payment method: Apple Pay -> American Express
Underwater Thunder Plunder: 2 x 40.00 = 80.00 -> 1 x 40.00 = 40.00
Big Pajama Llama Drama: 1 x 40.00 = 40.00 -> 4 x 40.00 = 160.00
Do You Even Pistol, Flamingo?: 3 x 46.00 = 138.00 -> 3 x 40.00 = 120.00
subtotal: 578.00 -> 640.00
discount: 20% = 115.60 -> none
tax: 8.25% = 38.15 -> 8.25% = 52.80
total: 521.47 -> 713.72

· · ·

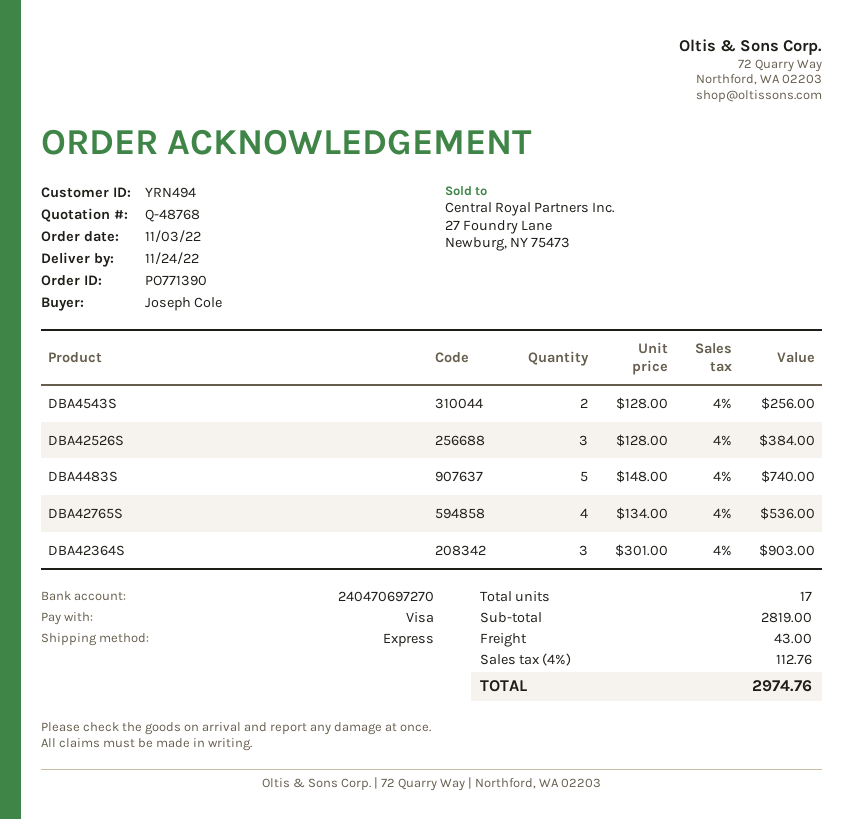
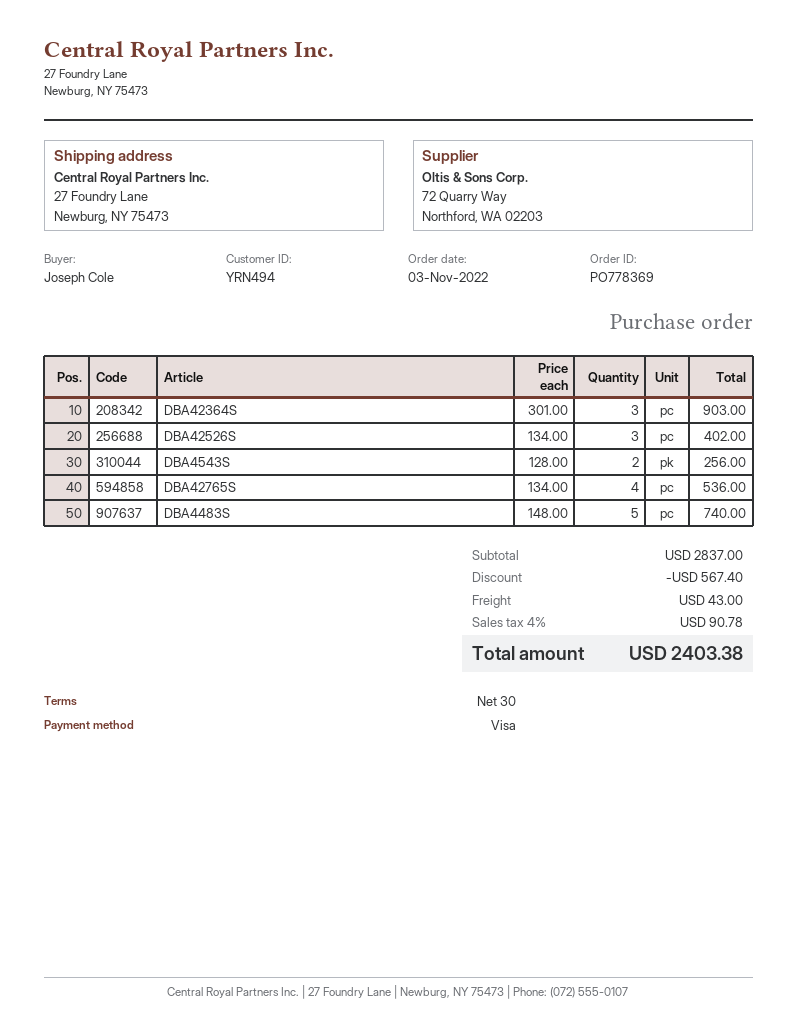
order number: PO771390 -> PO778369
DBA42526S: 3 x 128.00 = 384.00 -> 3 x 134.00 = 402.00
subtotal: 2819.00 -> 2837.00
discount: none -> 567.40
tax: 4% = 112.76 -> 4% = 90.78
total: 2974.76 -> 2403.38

· · ·

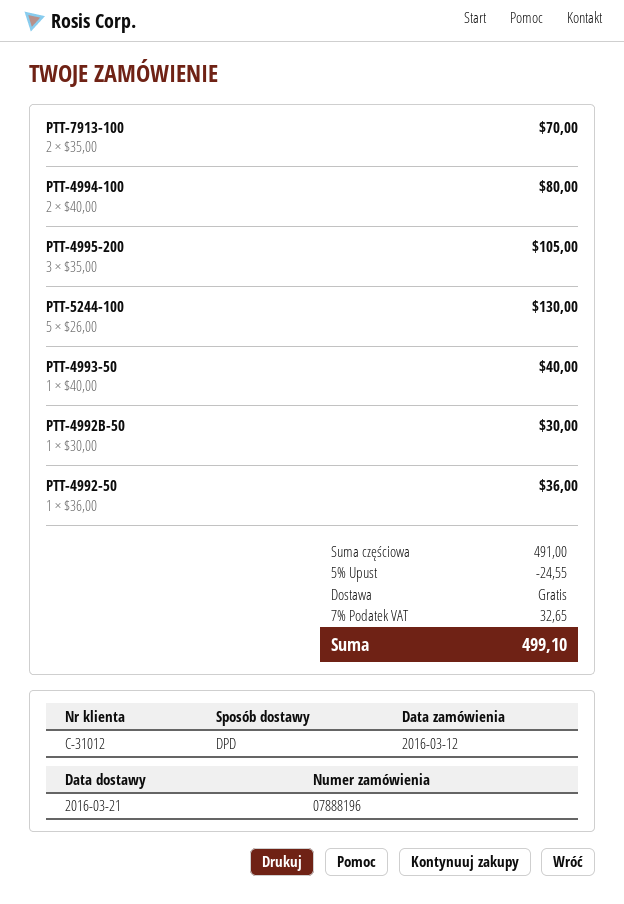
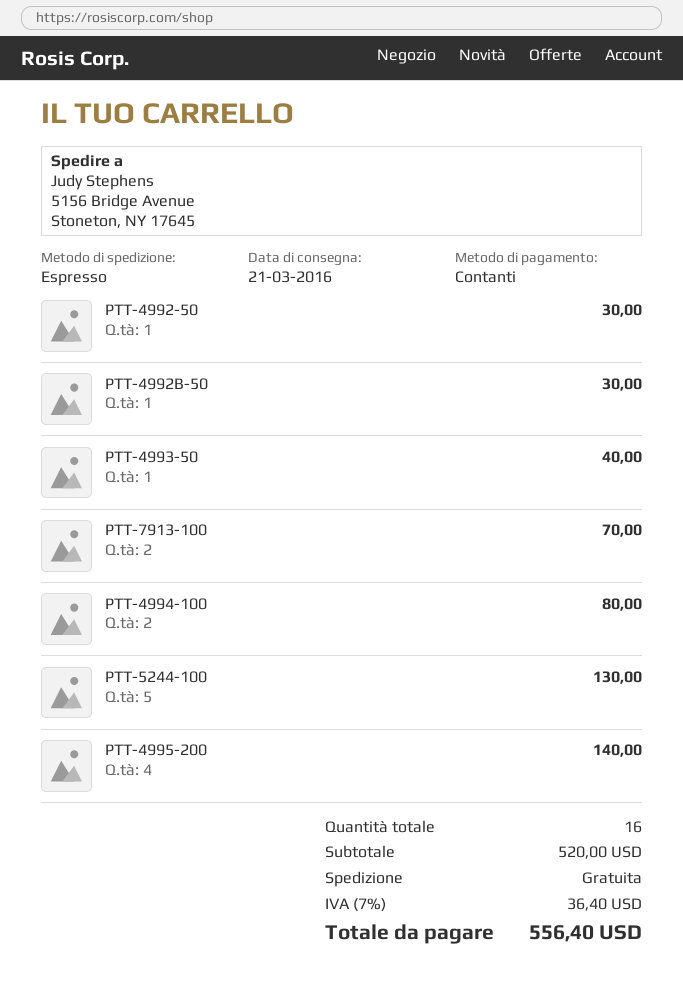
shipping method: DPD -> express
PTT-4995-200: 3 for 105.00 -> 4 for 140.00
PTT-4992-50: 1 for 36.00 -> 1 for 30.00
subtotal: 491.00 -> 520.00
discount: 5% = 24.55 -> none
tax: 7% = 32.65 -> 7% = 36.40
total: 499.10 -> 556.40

· · ·

§ **WHAT NEEDS TO BE DONE**: Reproduce exactly the stretch of the material above that starts at the line with "discount: none -> 567.40" and ends at the line with "total: 2974.76 -> 2403.38", both included, and nothing else.

§ **WRITTEN REPLY**:
discount: none -> 567.40
tax: 4% = 112.76 -> 4% = 90.78
total: 2974.76 -> 2403.38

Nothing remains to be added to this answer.